Electric House finally found that they needed to increase the supply of production capacity, but because there was a delay between the time when the production capacity was finally able to meet the demand, the consumer decided to invest, and then the actual output. Have left to choose other manufacturers. After a while, the increased capacity still solves the backlog problem, customers start returning, and even more customers are attracted, while the cycle of rising and falling demand and backlog continues.
Managing Growth and Underinvestment
To avoid a cycle of growth and underinvestment, we cannot let the system dictate the constraints we face, but rather the ability to anticipate and choose. That is, we need to have the ability to remove the constraints we face in the system in a timely manner. In practice, however, the system is also more difficult to process because it faces both the delay from when the energy investment is perceived to the decision to actually increase the investment and the delay between the decision and the actual change in the energy. Teach you how to deal with these two different time delays.

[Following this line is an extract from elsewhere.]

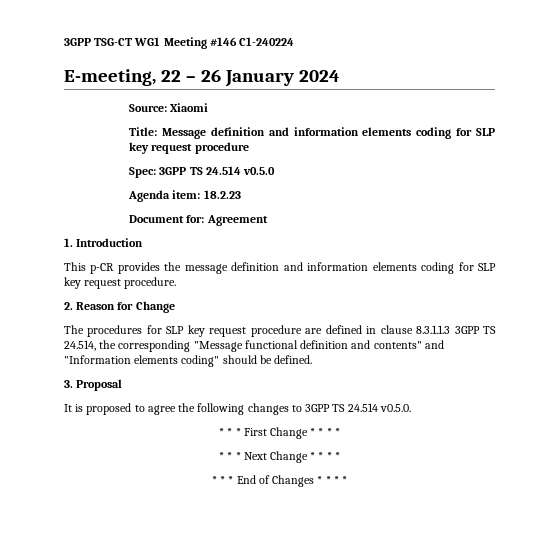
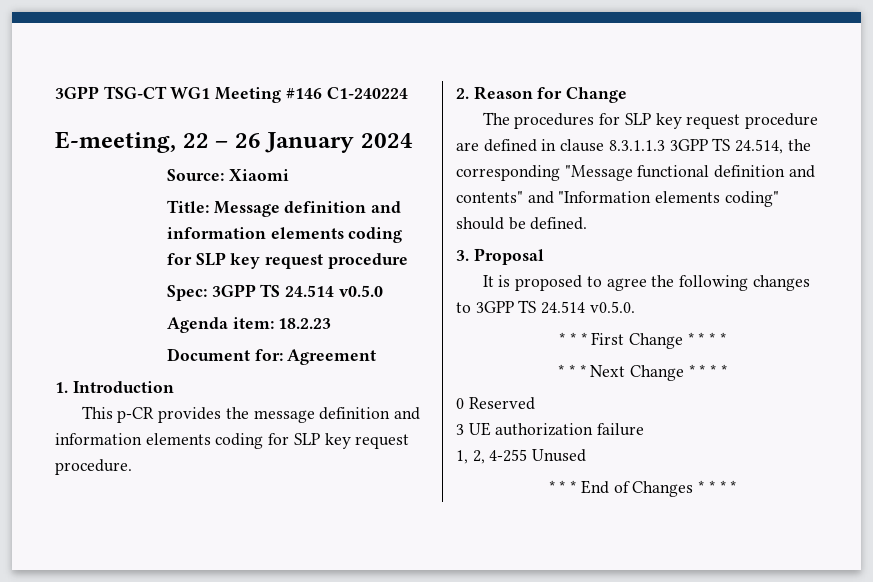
+ 0 Reserved
+ 3 UE authorization failure
+ 1, 2, 4-255 Unused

The delay from “the perception of volume investment” to the “decision to actually increase the investment”:
This lag involves recognizing whether current performance requires action and whether additional energy investment is needed. The following are some guidelines for managing such time lag.
1. Identify potential constraints early in the growth stage, especially in terms of volume and energy. Ask yourself "What will happen if our sales continue to increase? How should we respond in production, customer service, and delivery capacity?" On the other hand, if sales decline, what should we do?”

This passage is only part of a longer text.